Publié le 01/04/2015 par Fred Arends / Catégorie: Critique

Mère & Fille

Désespérée et précarisée, Melody ne manque cependant pas d'ambition ni de volonté. Bien décidée à ouvrir un salon de coiffure pour échapper à la pauvreté et acquérir son autonomie, elle décide de devenir mère porteuse pour une femme plus âgée. 

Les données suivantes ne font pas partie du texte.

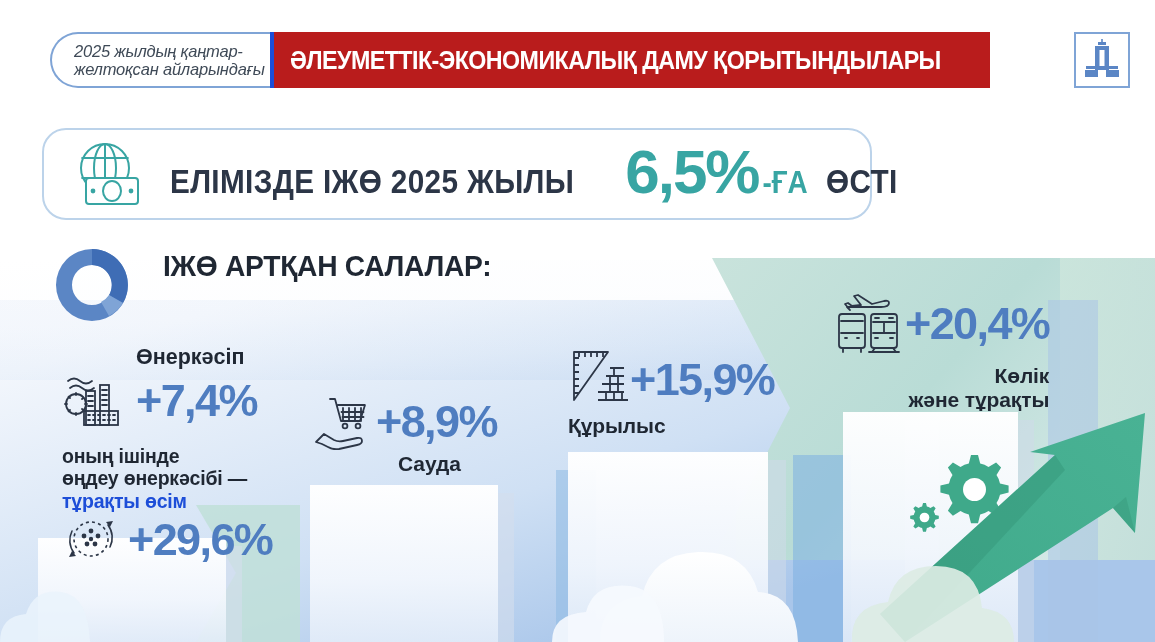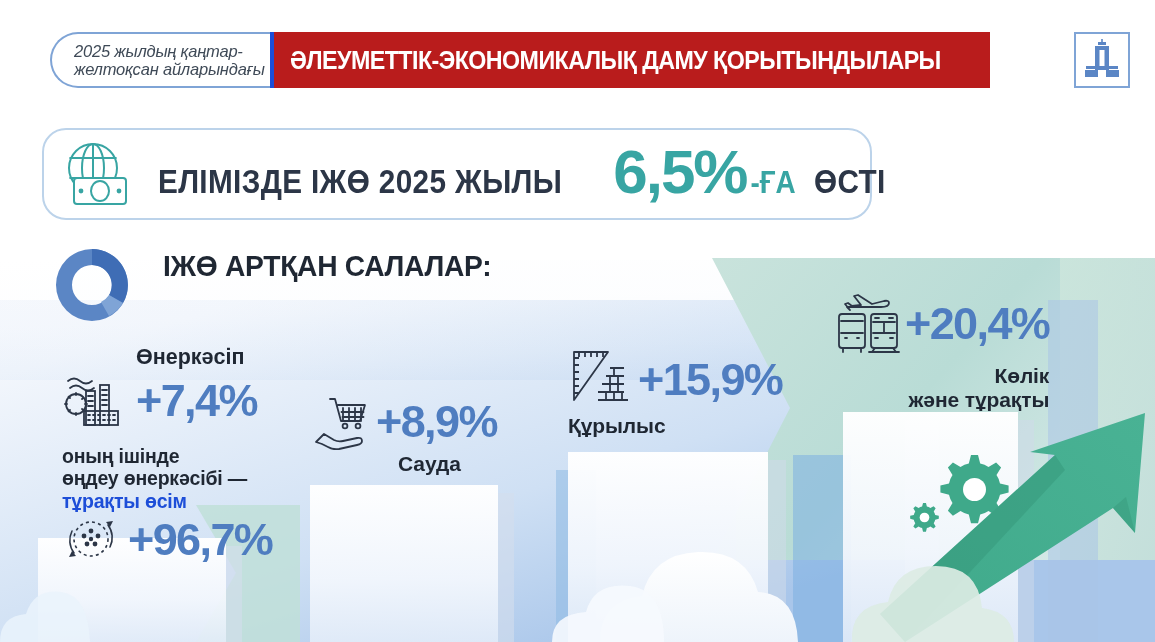--- a/index.html
+++ b/index.html
@@ -41,21 +41,21 @@
   #logo-box {
     position:absolute; right:25px; top:32px; width:56px; height:56px;
     border:2px solid #7fa4d6; background:#fff; z-index:20;
     display:flex; align-items:center; justify-content:center;
   }
 
   
   #gdp-banner {
     position:absolute; left:42px; top:128px; width:830px; height:92px;
     background:#ffffff; border:2px solid #bcd3ea; border-radius:24px;
-    z-index:20; display:flex; align-items:center; padding-left:16px;
+    z-index:20; display:flex; align-items:center; padding-left:28px;
   }
   #gdp-icon { width:74px; height:68px; flex:none; }
   #gdp-text {
     margin-left:24px; display:flex; align-items:baseline;
     white-space:nowrap;
   }
   .gdp-lead {
     font-size:33px; font-weight:700; color:#2c3647;
     letter-spacing:0.4px; transform:scaleX(0.9);
     transform-origin:left center;
@@ -109,21 +109,21 @@
   #sub-note .blue { color:#1d4ed8; display:block; }
   #sub-row { display:flex; align-items:center; margin-top:1px; }
   #sub-row .pct { margin-left:8px; }
 
   
   #sector-trade { left:312px; top:392px; }
   #sector-trade .sector-label { margin-left:86px; margin-top:2px; }
 
   
   #sector-construction { left:568px; top:348px; }
-  #sector-construction .pct { margin-left:8px; }
+  #sector-construction .pct { margin-left:0; }
   #sector-construction .sector-label { margin-top:4px; }
 
   
   #sector-transport { left:833px; top:288px; }
   #sector-transport .pct { margin-left:2px; }
   #sector-transport .sector-label { margin-top:6px;text-align:right; }
 
   svg { display:block; }
 </style>
 </head>
@@ -309,21 +309,21 @@
       <path d="M48 14 l-4 -5 l7 -1 Z" fill="#2c3647"></path>
       <g fill="#2c3647">
         <circle cx="29" cy="18" r="2.4"></circle>
           <circle cx="22" cy="23" r="2.4"></circle>
         <circle cx="36" cy="23" r="2.4"></circle>
           <circle cx="25" cy="31" r="2.4"></circle>
         <circle cx="33" cy="31" r="2.4"></circle>
           <circle cx="29" cy="26" r="2.2"></circle>
       </g>
     </svg>
-    <div class="pct">+96,7%</div>
+    <div class="pct">+29,6%</div>
   </div>
 </div>
 
 <div class="sector" id="sector-trade">
   <div class="sector-row">
     <svg class="icon-sq" width="64" height="58" viewBox="0 0 64 58">
       <g fill="none" stroke="#2c3647" stroke-width="1.8" stroke-linecap="round" stroke-linejoin="round">
         <path d="M18 7 h5 l6 22 h19 l5 -16 h-27"></path>
         <path d="M31 16 v13 M37 16 v13 M43 16 v13 M49 16 v13"></path>
         <path d="M29.5 20 h22 M30.5 25 h21"></path>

Melody de Bernard Bellefroid

Après son audacieux premier film, La Régate (2010), qui avait marqué par son sujet fort et troublant, Bernard Bellefroid prolonge sa réflexion sur la filiation et dresse le portrait émouvant de deux femmes, blessées mais battantes, qui vont s'apprivoiser, s'affronter et peut-être, se trouver. Présenté notamment au Festival du film francophone de Namur (prix du public) et au festival international de Rotterdam, Melody est un drame intense porté par deux comédiennes particulièrement talentueuses, Lucie Debay dans le rôle-titre et Rachael Blake dans celui d'Emily.

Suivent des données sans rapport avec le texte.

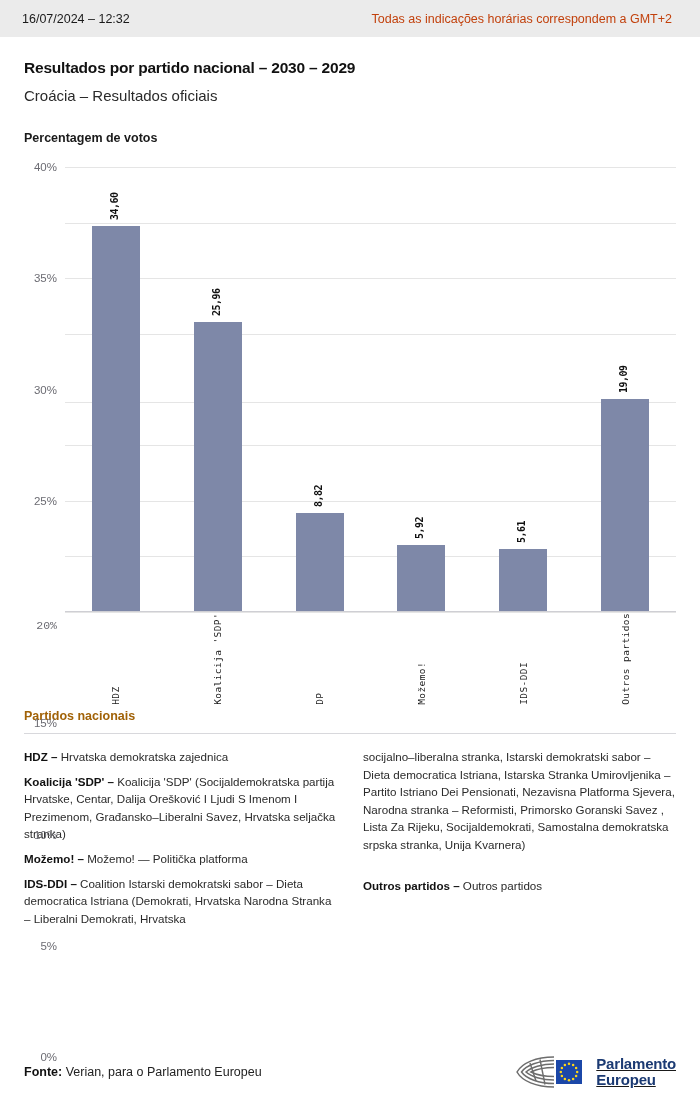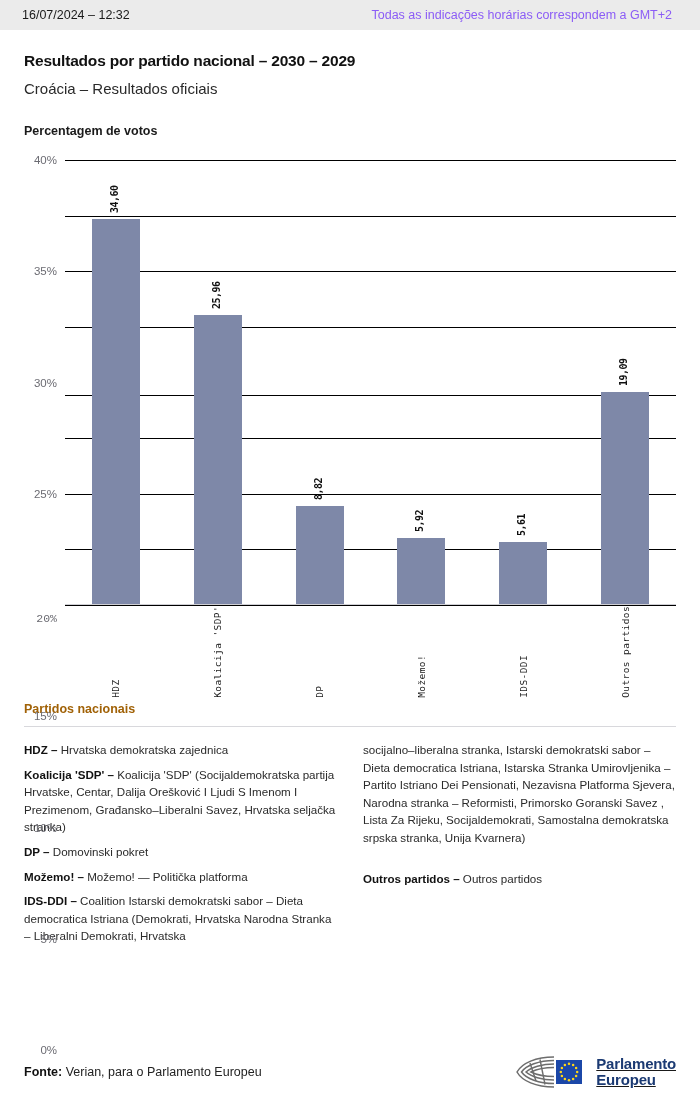--- a/index.html
+++ b/index.html
@@ -7,32 +7,32 @@
   body {
     font-family:"Liberation Sans", sans-serif;
     background:#ffffff;
     color:#1a1a1a;
     position:relative;
     overflow:hidden;
   }
 
   
   .topbar {
-    height:30px;
+    height:37px;
     background:#ebebeb;
     display:flex;
     align-items:center;
     padding:0 22px;
     font-size:12.5px;
   }
   .topbar-note {
     margin-left:auto;
     margin-right:6px;
     font-size:12.5px;
-    color:#8b5cf6;
+    color:#c2410c;
     font-weight:normal;
   }
 
   
   .titles { padding:22px 24px 0 24px; }
   .title-main {
     font-size:15.5px;
     font-weight:bold;
     letter-spacing:-.2px;
     color:#111;
@@ -61,21 +61,21 @@
   .plot {
     position:absolute;
     left:41px; right:0; top:0;
     height:445px;
     border-bottom:1px solid #cfcfd4;
   }
   .gridline {
     position:absolute;
     left:0; right:0;
     height:1px;
-    background:#000000;
+    background:#e5e5e5;
   }
   .ytick {
     position:absolute;
     right:calc(100% + 8px);
     transform:translateY(-50%);
     font-size:11.5px;
     color:#6b6b72;
     white-space:nowrap;
   }
   .bars {
@@ -287,21 +287,20 @@
   </div>
 </div>
 
 <div class="legend">
   <div class="legend-title">Partidos nacionais</div>
   <div class="legend-rule"></div>
   <div class="legend-cols">
     <div class="legend-col" id="legend-left">
         <div class="legend-entry"><b>HDZ – </b><span>Hrvatska demokratska zajednica</span></div>
         <div class="legend-entry"><b>Koalicija 'SDP' – </b><span>Koalicija 'SDP' (Socijaldemokratska partija Hrvatske, Centar, Dalija Orešković I Ljudi S Imenom I Prezimenom, Građansko–Liberalni Savez, Hrvatska seljačka stranka)</span></div>
-        <div class="legend-entry"><b>DP – </b><span>Domovinski pokret</span></div>
         <div class="legend-entry"><b>Možemo! – </b><span>Možemo! — Politička platforma</span></div>
         <div class="legend-entry"><b>IDS-DDI – </b><span>Coalition Istarski demokratski sabor – Dieta democratica Istriana (Demokrati, Hrvatska Narodna Stranka – Liberalni Demokrati, Hrvatska</span></div>
       </div>
     <div class="legend-col" id="legend-right">
         <div class="legend-cont">socijalno–liberalna stranka, Istarski demokratski sabor – Dieta democratica Istriana, Istarska Stranka Umirovljenika – Partito Istriano Dei Pensionati, Nezavisna Platforma Sjevera, Narodna stranka – Reformisti, Primorsko Goranski Savez , Lista Za Rijeku, Socijaldemokrati, Samostalna demokratska srpska stranka, Unija Kvarnera)</div>
         <div class="legend-entry"><b>Outros partidos – </b><span>Outros partidos</span></div>
       </div>
   </div>
 </div>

D'emblée, la mise en scène est sèche et nerveuse. La caméra suit Melody dans ses élans sauvages : ellipses brutales, plans furtifs ; le temps semble compter pour cette jeune femme dont on comprend vite que le peu de bagages qu'elle transporte sont les seuls de sa vie. La crise est bien là. Melody est d'aujourd'hui, et de ce que le cinéaste voit et ressent de notre société. La rudesse, le peu d'espoir et la circulation constante de l'argent, seule promesse pour permettre d'exister vraiment (ouvrir un salon de coiffure, avoir un enfant). Afin d'échapper à la misère qui fond droit sur elle, Melody, tout comme Rosetta en son temps, est prête à se battre. Elle décide de prêter son ventre à Emily, une anglaise en désir de maternité mais seule et vieillissante.

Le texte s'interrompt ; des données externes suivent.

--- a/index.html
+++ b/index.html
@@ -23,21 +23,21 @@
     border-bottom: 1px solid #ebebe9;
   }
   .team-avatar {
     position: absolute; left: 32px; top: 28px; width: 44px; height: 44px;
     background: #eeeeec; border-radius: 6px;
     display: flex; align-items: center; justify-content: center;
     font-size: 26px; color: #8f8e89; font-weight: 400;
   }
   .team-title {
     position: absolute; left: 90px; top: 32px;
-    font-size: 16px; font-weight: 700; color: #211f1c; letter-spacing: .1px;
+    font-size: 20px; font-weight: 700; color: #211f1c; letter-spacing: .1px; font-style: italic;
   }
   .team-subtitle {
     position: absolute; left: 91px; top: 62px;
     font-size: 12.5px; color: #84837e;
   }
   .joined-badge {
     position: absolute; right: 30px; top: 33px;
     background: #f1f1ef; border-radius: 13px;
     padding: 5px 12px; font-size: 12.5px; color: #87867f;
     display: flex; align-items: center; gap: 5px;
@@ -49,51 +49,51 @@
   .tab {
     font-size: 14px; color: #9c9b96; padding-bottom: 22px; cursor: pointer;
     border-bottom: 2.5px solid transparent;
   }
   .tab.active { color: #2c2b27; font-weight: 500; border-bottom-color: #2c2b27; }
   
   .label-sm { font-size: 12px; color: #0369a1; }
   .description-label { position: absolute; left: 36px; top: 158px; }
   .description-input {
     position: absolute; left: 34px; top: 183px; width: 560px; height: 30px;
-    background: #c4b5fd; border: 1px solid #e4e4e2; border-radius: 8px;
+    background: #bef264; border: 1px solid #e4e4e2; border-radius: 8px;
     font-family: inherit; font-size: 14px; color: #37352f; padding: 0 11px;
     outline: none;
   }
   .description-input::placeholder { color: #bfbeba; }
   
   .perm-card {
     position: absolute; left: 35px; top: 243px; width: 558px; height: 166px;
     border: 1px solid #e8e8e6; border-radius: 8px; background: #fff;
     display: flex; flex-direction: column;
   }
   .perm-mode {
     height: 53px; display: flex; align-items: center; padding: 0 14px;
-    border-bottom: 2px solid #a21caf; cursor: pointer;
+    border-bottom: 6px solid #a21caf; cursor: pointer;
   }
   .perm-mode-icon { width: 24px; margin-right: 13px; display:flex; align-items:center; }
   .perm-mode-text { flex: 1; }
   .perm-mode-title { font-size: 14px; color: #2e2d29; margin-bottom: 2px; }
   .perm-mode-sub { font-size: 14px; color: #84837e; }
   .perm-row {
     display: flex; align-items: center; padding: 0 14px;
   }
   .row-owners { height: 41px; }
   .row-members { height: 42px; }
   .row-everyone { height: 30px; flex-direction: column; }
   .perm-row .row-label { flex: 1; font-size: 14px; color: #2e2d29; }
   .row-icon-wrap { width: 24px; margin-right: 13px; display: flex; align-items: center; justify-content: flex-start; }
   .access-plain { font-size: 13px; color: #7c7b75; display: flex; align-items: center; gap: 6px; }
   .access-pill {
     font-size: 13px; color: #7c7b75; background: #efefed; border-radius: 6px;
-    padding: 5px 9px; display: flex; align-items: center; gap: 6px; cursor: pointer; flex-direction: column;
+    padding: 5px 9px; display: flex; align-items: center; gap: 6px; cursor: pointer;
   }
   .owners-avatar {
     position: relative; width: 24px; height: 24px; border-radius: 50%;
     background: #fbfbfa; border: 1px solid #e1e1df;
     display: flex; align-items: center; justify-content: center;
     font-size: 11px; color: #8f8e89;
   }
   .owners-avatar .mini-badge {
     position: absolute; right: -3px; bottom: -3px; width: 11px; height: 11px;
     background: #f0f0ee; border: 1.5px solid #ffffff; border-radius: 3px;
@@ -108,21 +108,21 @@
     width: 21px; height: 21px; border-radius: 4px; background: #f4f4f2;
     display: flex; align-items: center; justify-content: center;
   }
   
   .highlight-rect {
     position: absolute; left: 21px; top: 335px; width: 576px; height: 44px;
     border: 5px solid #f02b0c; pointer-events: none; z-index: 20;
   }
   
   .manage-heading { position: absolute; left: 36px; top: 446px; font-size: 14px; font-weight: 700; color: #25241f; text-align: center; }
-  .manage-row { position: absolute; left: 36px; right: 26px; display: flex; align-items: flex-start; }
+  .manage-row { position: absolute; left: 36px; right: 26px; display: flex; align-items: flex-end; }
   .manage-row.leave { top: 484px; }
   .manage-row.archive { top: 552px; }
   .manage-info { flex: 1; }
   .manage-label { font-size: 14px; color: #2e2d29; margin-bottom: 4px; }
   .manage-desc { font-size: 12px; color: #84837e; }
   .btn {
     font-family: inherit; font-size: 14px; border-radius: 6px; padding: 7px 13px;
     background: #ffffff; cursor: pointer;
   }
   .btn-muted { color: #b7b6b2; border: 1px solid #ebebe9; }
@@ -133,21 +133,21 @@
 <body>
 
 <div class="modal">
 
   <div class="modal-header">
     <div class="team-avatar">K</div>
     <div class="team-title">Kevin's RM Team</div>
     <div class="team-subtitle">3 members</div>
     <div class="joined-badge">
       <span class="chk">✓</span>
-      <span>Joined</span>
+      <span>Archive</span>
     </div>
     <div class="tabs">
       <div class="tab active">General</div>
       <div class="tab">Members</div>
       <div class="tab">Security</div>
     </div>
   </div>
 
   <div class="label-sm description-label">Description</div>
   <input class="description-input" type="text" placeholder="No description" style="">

Si le thème de la GPA (gestation pour autrui) est central et rejoint des questions actuelles liées aux nouvelles formes de parentalités, Bellefroid évite d'en faire un débat de société et préfère se centrer sur le parcours, la rencontre et l'affrontement entre ces deux personnages. Car ce que raconte le film est aussi une lutte de pouvoir. Si Emilie, de par sa situation professionnelle, incarne la femme d'autorité et d'argent, son désir d'enfant la rend vulnérable et de plus en plus soumise aux volte-faces et aux indécisions de Melody. La lutte se trouve donc engagée également sur le terrain du corps, celui de Melody devenant par un troublant effet de possession, voire de vampirisme, le prolongement de celui d'Emily, de ses possibilités de survie et de transmission.

Mue par une nécessité vitale, Melody se révèle souvent peu aimable, fuyante et malhonnête. Il fallait tout le talent de Lucie Debay pour lui donner ce cœur et cette générosité qui s’épanouissent petit à petit. Ainsi, la scène centrale de la coupe de cheveux d'Emilie crée un basculement entre ces deux personnages, une révélation a lieu. La révélation des secrets, des traumatismes et des souffrances est d'ailleurs un motif qui parcourt l'ensemble du film. Il s'agit aussi de sa principale faiblesse, le scénario accumulant, au final, les ressorts dramatiques pour parfaire le thème de la filiation qui n'avait pas besoin de tant. La seconde partie perd du coup en force, même si l'on comprend la volonté de cohérence du cinéaste : une famille construite par soi-même, au-delà des douleurs engendrées, vaut mieux que l'absence, l'inconnu et l'anonymat. En se rencontrant, ces deux femmes en feront la bouleversante expérience.